Dave Boggs has been doing more ethernet tests & was kind enough
to forward some of the data to me.  In one fascinating series of
tests with 16 independent sources, the delay stayed constant
with load while the throughput increased linearly right up to
100% utilization.  In the tests, a) each source generated
traffic at a fixed frequency and b) the (fixed) time-to-next-
packet was measured from the completion of the previous send.
(B) means that relative phase between sources is what I would
call a "network free parameter" -- a parameter adjusted by the
dynamics of the network.  After discussing the data, I think we
agreed that the combination of (a) & (b) meant collisions tend
to adjust the phase of different sources so that future sends
don't interfere.  That led to very efficient media utilization.
(Enthusiasts may immediately see (a) as rate-based flow control
and say "of course it gets great utilization".  Actually,
because of (b), the test may resemble window flow control more
than rate-based and "of course it gets great utilization" :-)

Dave embarked on a new series of tests with more randomness in
the source packet frequency which he claimed gave more
"reasonable" results.  I thought the fixed frequency results
were reasonable for a heavily loaded net because transport
protocols tend to impose fixed frequencies on the traffic.  I
did some tcp tests which tended to support this theory.

I thought this might be of interest to the group both because of
the protocol design issues raised and because it's an example
where self-organization helps rather than hurts.  So, with Dave's
permission, I'm forwarding a note on some tcp tests and an earlier
note theorizing about the self-organization mechanism.  Hopefully,
Dave will soon be publishing his test data (which is MUCH more
interesting than my blatherings about it.)

 - Van

------- Forwarded Messages

From:    Van Jacobson <van>
Date:    Thu, 15 Sep 88 09:04:12 PDT
To:      boggs@decwrl.dec.com
Subject: more ethernet throughput

Dave -

Bob Fink dropped off the latest graph.  Thanks!  But I think the
numbers you're getting now are conservative (i.e., too low) for
real life data transfer across an ethernet.  The reason is that
real transport protocols with congestion & flow control
introduce a lot of periodicity into the data flows.  With
multiple, simultaneous flows, this periodicity lets the traffic
self-organize to minimize interference (as it did in the round
of tests you did before the current series).

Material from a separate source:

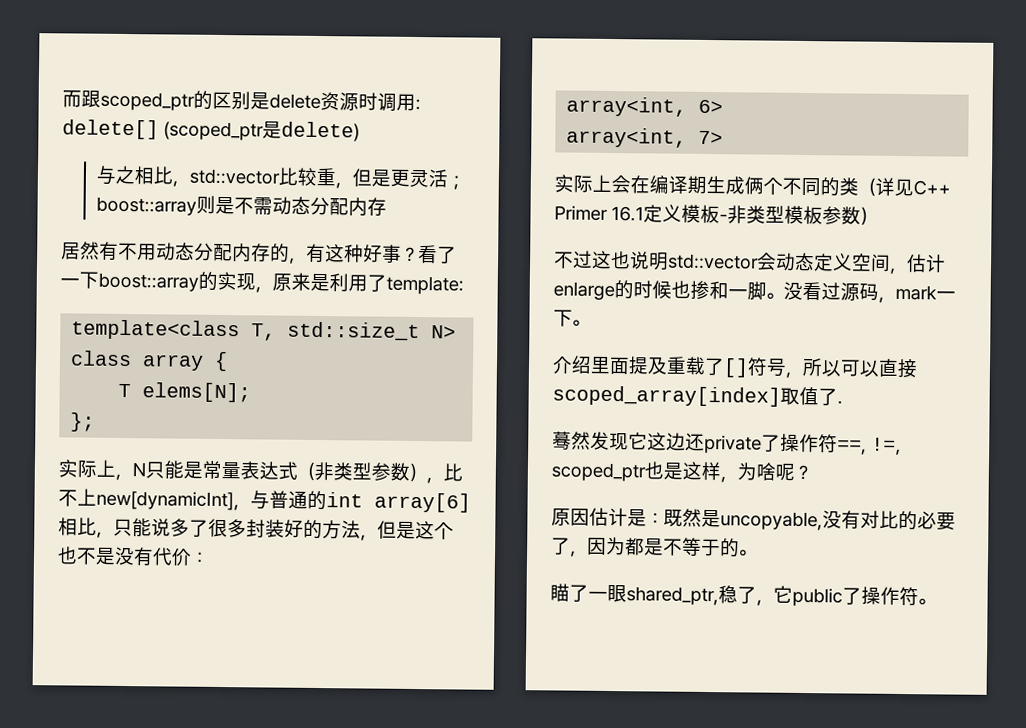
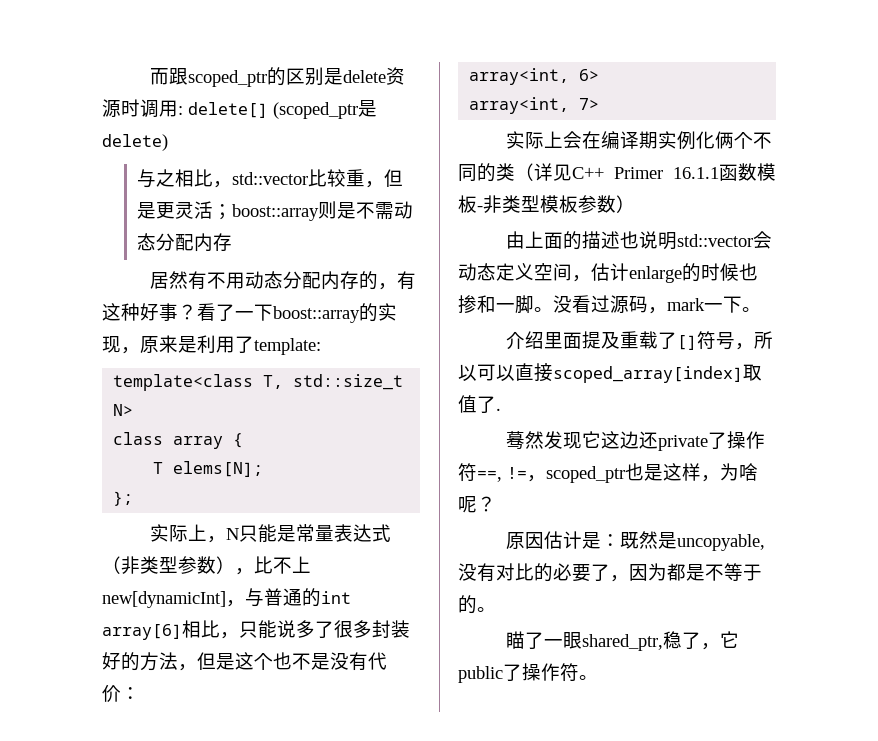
[706,175,745,195] 生成 -> [657,131,715,150] 实例化
[611,204,682,223] 16.1定义 -> [673,163,757,181] 16.1.1函数
[553,250,612,270] 不过这 -> [505,231,620,250] 由上面的描述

I tried to get some TCP data to support this:  This morning I
grabbed 4 of our workstations, 3 Sun-3/60's (20MHz 68020 w/LANCE
chip) and 1 Sun-3/280 (25MHz 68020 w/Intel 82586 chip), and ran
some tests with two simultaneous TCP transfers going between
pairs of workstations.  On a fairly quiet ethernet (a background
load averaging 20 pps & ~150 kbps due to the ND traffic from 14
diskless Sun's), I first ran some tests to get the single-
conversation throughput:

Single Conversation:

               data   ack
  Pair	 KB/s   p/s   p/s   mb/s
  ----   ----  ----   ---   ----
  A > B	  870   610   305   7.70
  C > D	  650	456   228   5.75

A, B & D are 3/60's, C is a 3/280 (although the 3/280 is much
faster than the 3/60, the brain-dead 82586 makes its ethernet
interface a real dog.  I would rather have done a test with 4
3/60s but we only have 3).  KB/s is the task-to-task data
throughput in Kbytes/sec. (K=1024).  "data p/s" is the number of data
packets per second on the wire.  Every two data packets result
in an ack packet the other direction ("ack p/s").  Every packet
has a 40 byte tcp/ip header, 14 byte ethernet header & 24 bytes
of CRC, IPG & sync.  Data packets have 1460 bytes of user data
so their total size on the wire is 1538 bytes.  Acks have no data
so their size is 78 bytes.  Multiplying the rates by the sizes
gives the total bit rate on the wire in megabits/sec ("mb/s", m =
10^6).

The above numbers are for a single, active TCP conversation (I
wanted single conversation throughputs to make sure that two
active conversations could demand more than 10 mb/s).  Each
number above is the average of 8 tests.  Each test consisted of
recording the total time taken to send 16MB between the two
machines.  (The times were ~20s and the clock resolution is 10ms
so the throughputs should be accurate to ~0.1%).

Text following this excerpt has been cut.